- Exercise brief: All lines from the one containing "Soleil Queen Upholstered" through the last line below must be duplicated exactly, with nothing outside that span.

Entries taken from a collection:
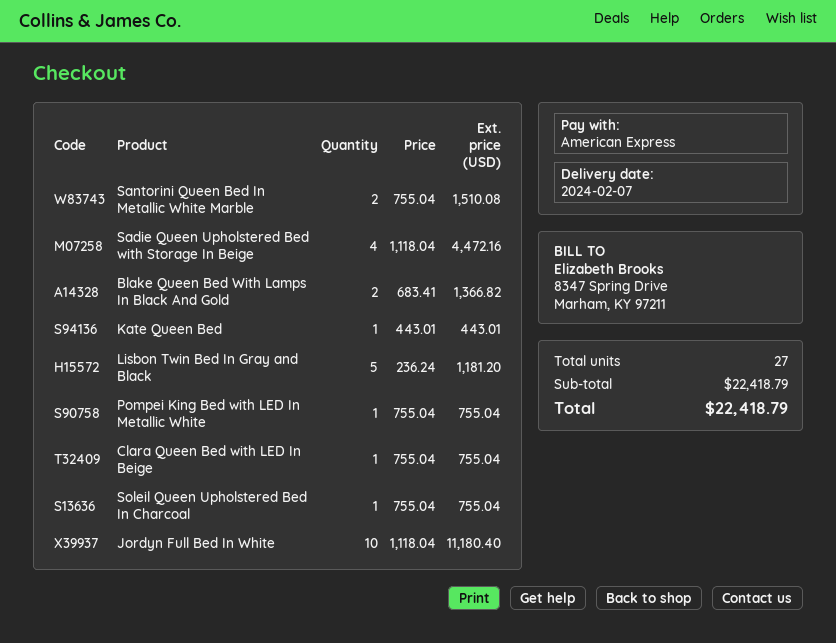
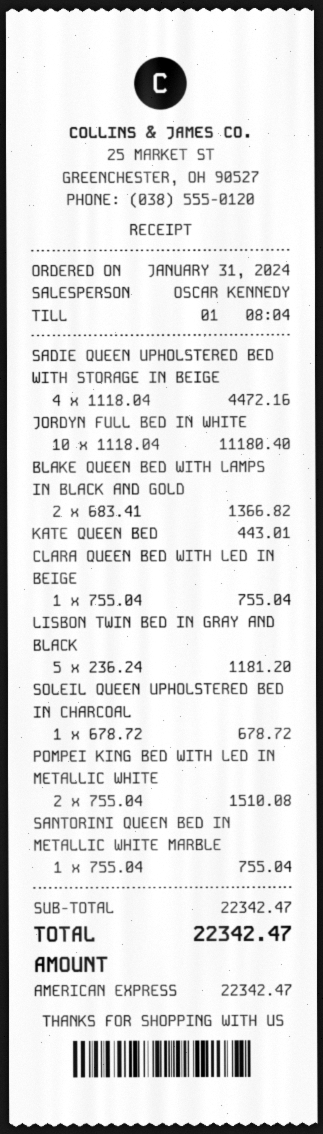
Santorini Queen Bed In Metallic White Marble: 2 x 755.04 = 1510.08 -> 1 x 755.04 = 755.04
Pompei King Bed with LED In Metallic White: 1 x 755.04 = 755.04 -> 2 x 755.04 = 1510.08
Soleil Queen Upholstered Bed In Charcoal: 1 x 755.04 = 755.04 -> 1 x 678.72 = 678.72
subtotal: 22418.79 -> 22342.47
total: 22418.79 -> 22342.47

- Answer to the problem:
Soleil Queen Upholstered Bed In Charcoal: 1 x 755.04 = 755.04 -> 1 x 678.72 = 678.72
subtotal: 22418.79 -> 22342.47
total: 22418.79 -> 22342.47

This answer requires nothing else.